彼にとって模擬戦は、もはや「訓練」ですらなかった。零式との戦いに比べれば、あまりにも簡単すぎる。ただ、零式に一太刀も届かない自分が、他の誰かに勝ったところで何の意味があるのか——そう思えてならなかった。


3


そして一週間後。ツクヨミ艦橋にて、鬼丸副長が一通の通達を読み上げた。


「星野コウタ。お前の模擬戦成績及び戦闘能力を評価し、司令部はお前のパイロット資格を正式に回復することを決定した。併せて、スサノオの正規パイロットに任命する」


艦橋にどよめきが走った。かつて「雑魚」と罵られ、予備パイロットからもクビになった男が、ついに正規パイロットとして認められたのだ。


「やったね、コウタくん!」


ユズハが艦長席から飛び上がり、満面の笑みで拍手を送った。アイリも、いつもの毒舌は鳴りを潜め、静かに微笑んでいる。


「……おめでとう、コウタ」

「ふっ……ありがとうございます、少尉」

「これでようやく、貴方も一人前のパイロットですわね」

「……ええ」


コウタはそう答えたが、その顔に笑みはなかった。ユズハもアイリも、彼の浮かない表情に気づいている。


「……コウタくん、嬉しくないの?」

「ふっ……嬉しいですよ。私は、パイロットとして認められた。かつての私なら、有頂天になっていたでしょう」

「でも?」

「……今の私は、知ってしまった。自分がまだ、本当の戦士ではないということを」


彼はポケットに手を入れ、零式の破片に触れた。それは相変わらず、ほんのりと温かい。


「零式に、私はまだ一太刀も届いていない。そんな男が、パイロットとして認められたところで、何の意味があるのか」

「コウタくん……」


ユズハはコウタの手を握った。


「でも、コウタくんは確かに強くなったんだよ。みんなが認めてる。ユズハも、アイリちゃんも、鬼丸副長だって」

「ふっ……ええ。しかし、零式はまだ私を認めていない」

「……零式さんは、コウタくんに何を求めているんだろうね」

「……さあ。ただ、私はまだ、その資格を得ていない。それだけは確かです」


アイリは紅茶を一口含み、静かに言った。


「……資格など、他人が決めるものではありませんわ。貴方が自分で決めるものです」

「少尉……」

「零式が貴方を認めようと認めまいと、貴方は貴方です。私は、今の貴方を認めていますわ。それでは不十分ですの?」

「ふっ……」


コウタは二人の顔を見つめ、そして小さく笑った。


「……いいえ。十分すぎるほどです」

「なら、それでいいじゃありませんの」

「ふっ……そうかもしれませんな」


彼はそう言って微笑んだが、その目はまだどこか遠くを見つめていた。


4


第三格納庫。深夜。


コウタは今日もスサノオのコックピットで、零式のゴーストと対峙していた。昇格の祝いなど、彼にとってはどうでもよかった。ただ、零式に認められることだけが、今の彼のすべてだった。

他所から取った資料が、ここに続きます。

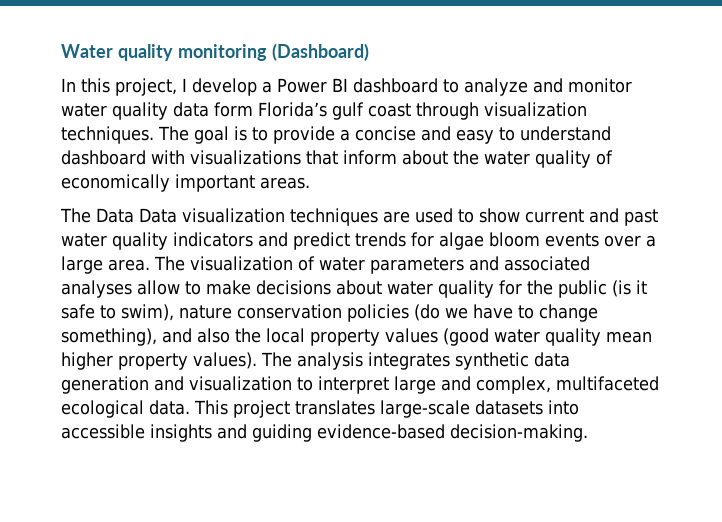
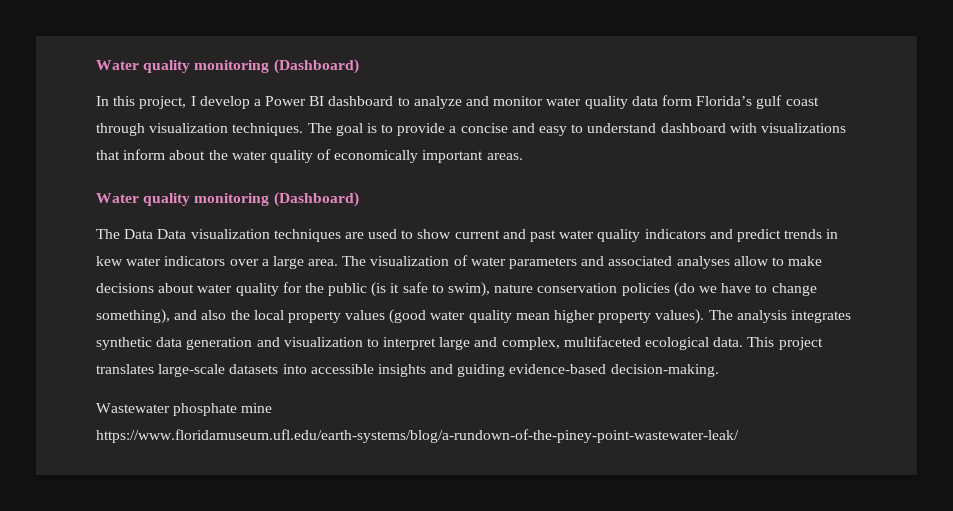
  The goal is to provide a concise and easy to understand dashboard with visualizations that inform about the water quality of economically important areas.
+ Water quality monitoring (Dashboard)
- The Data Data visualization techniques are used to show current and past water quality indicators and predict trends for algae bloom events over a large area.
+ The Data Data visualization techniques are used to show current and past water quality indicators and predict trends in kew water indicators over a large area.
+ Wastewater phosphate mine https://www.floridamuseum.ufl.edu/earth-systems/blog/a-rundown-of-the-piney-point-wastewater-leak/

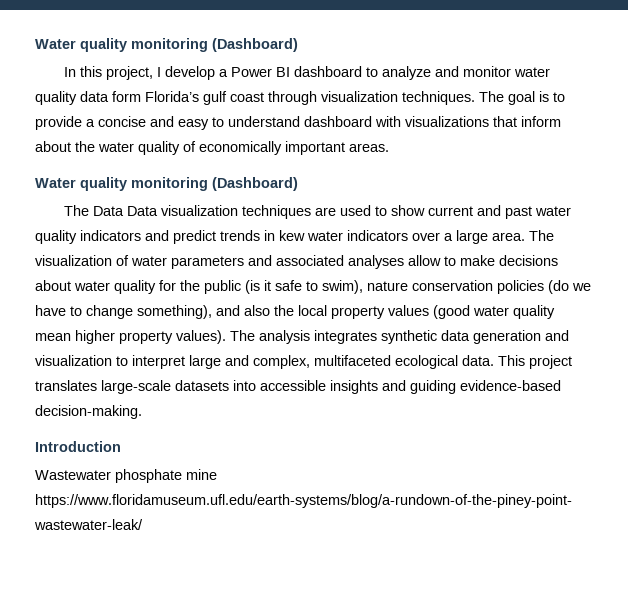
+ Introduction

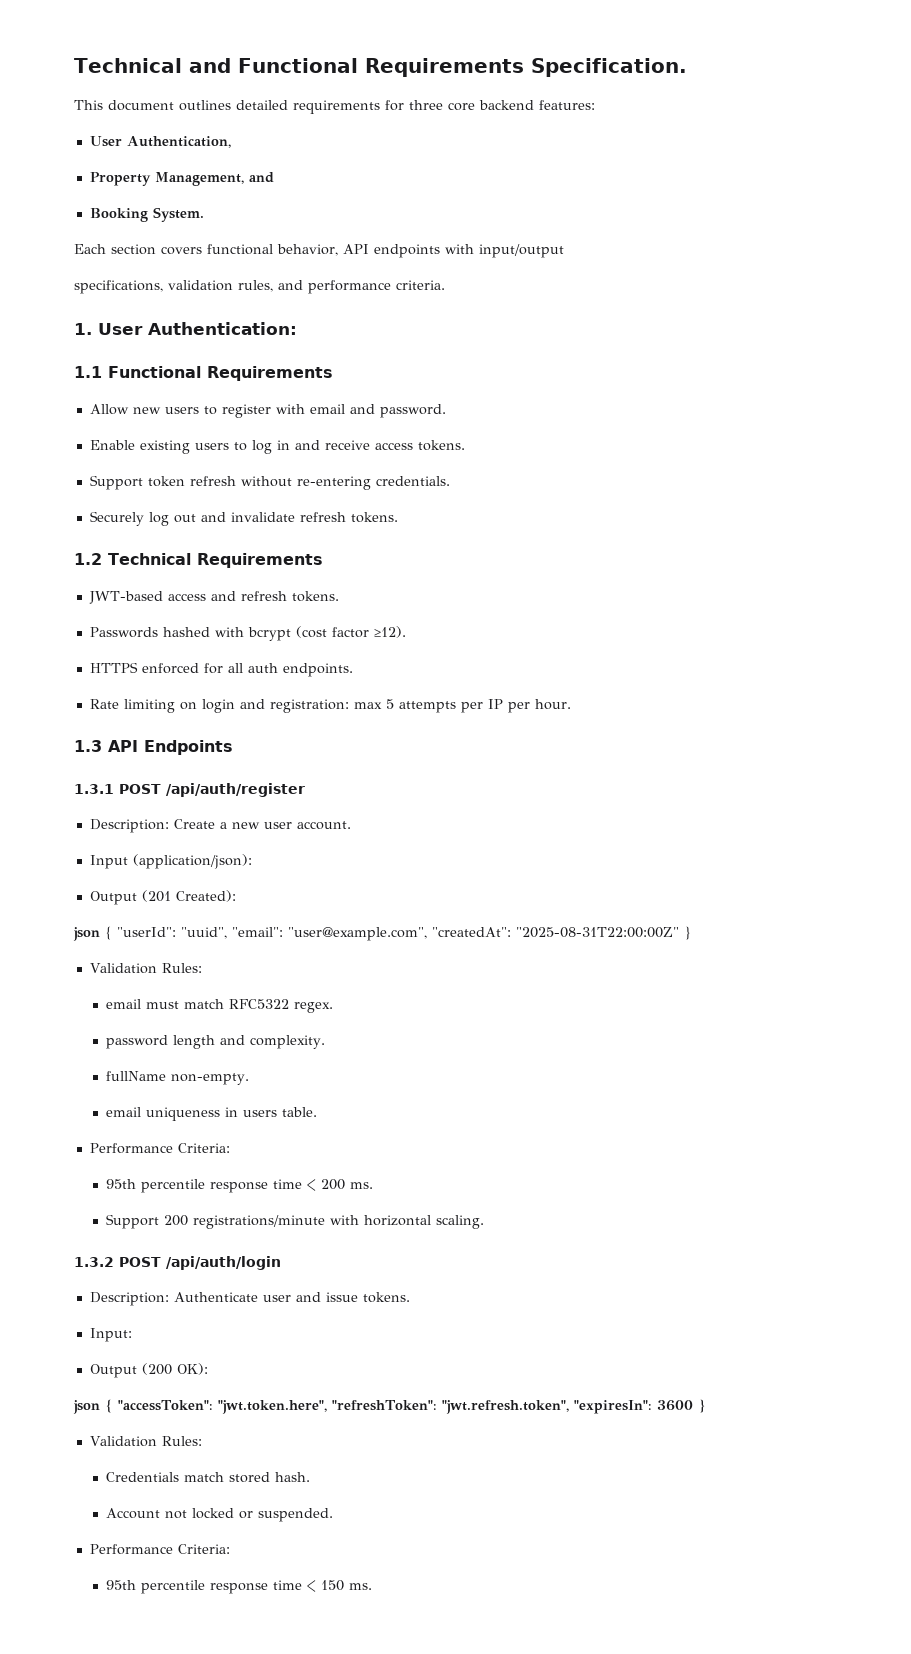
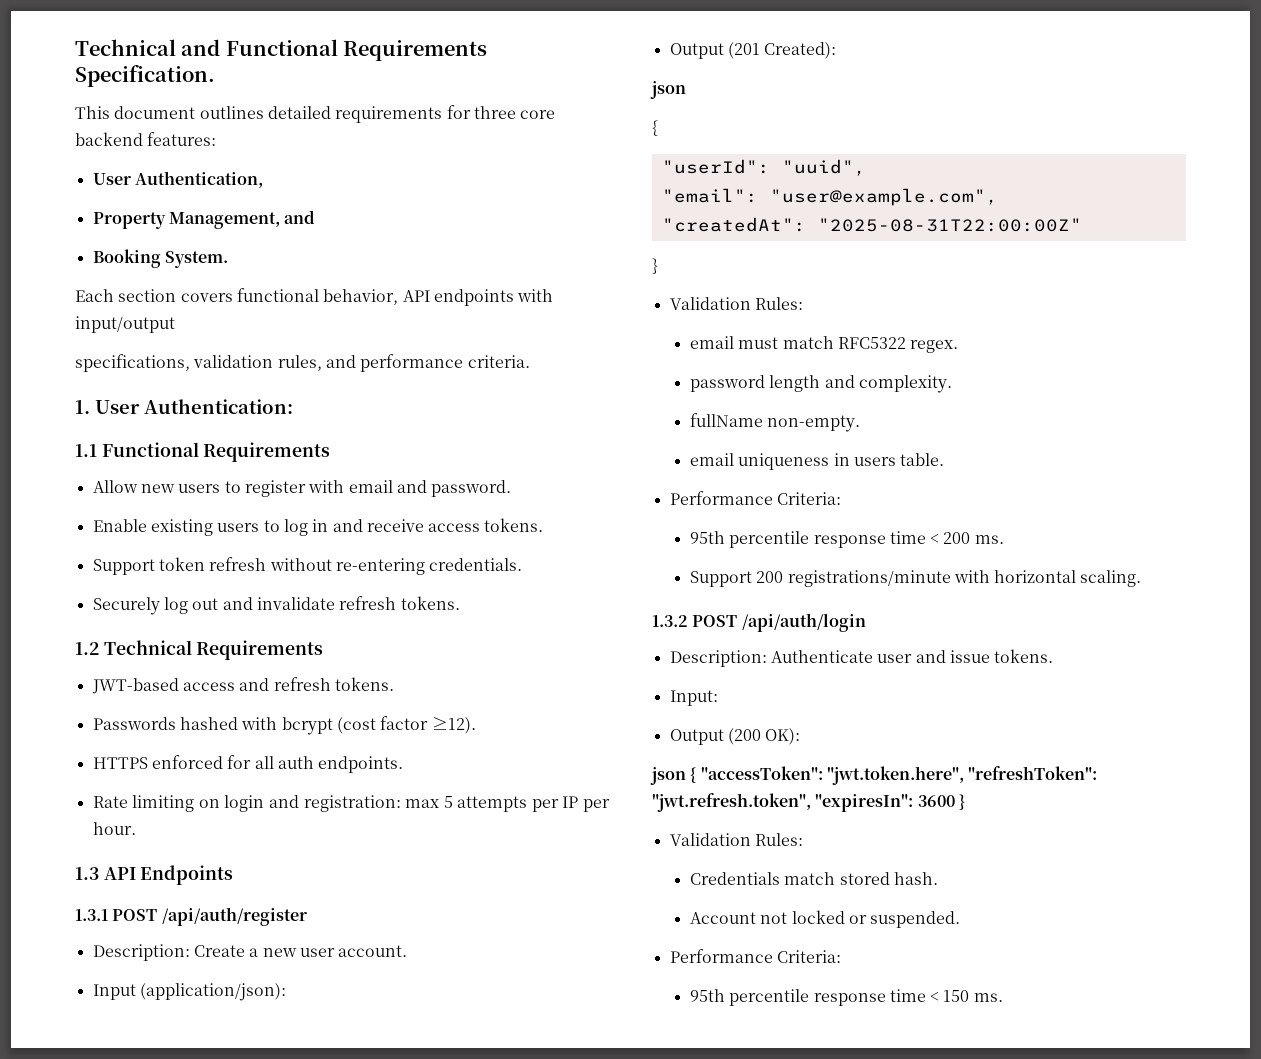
  Output (201 Created):
- json { "userId": "uuid", "email": "user@example.com", "createdAt": "2025-08-31T22:00:00Z" }
+ json
+ {
+ "userId": "uuid",
+ "email": "user@example.com",
+ "createdAt": "2025-08-31T22:00:00Z"
+ }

「ふっ……零式。私は今日、正規パイロットに昇格しました」

『……そうか』

「しかし、私はまだお前に勝てない。パイロットとして認められても、お前に認められなければ、私には意味がない」

『……』


零式のゴーストは何も言わず、ただ粗末な剣を構えた。


『来い、星野コウタ。言葉など要らぬ。ただ、その魂で語れ』

「ふっ……ええ。そうしましょう」


【シミュレーション開始】


コウタは斬魂刀を抜き、スサノオを前進させた。彼はまだ、一太刀も浴びせられない。それでも、彼の魂は確かに前を向いていた。


(……私はまだ、資格などない。でも、いつか必ず、お前に認められてみせる)


零式の破片は、今日も静かに温もりを放っている。それは、コウタが「本来の自分」へと至る長い道のりを、優しく照らし続ける灯のようだった。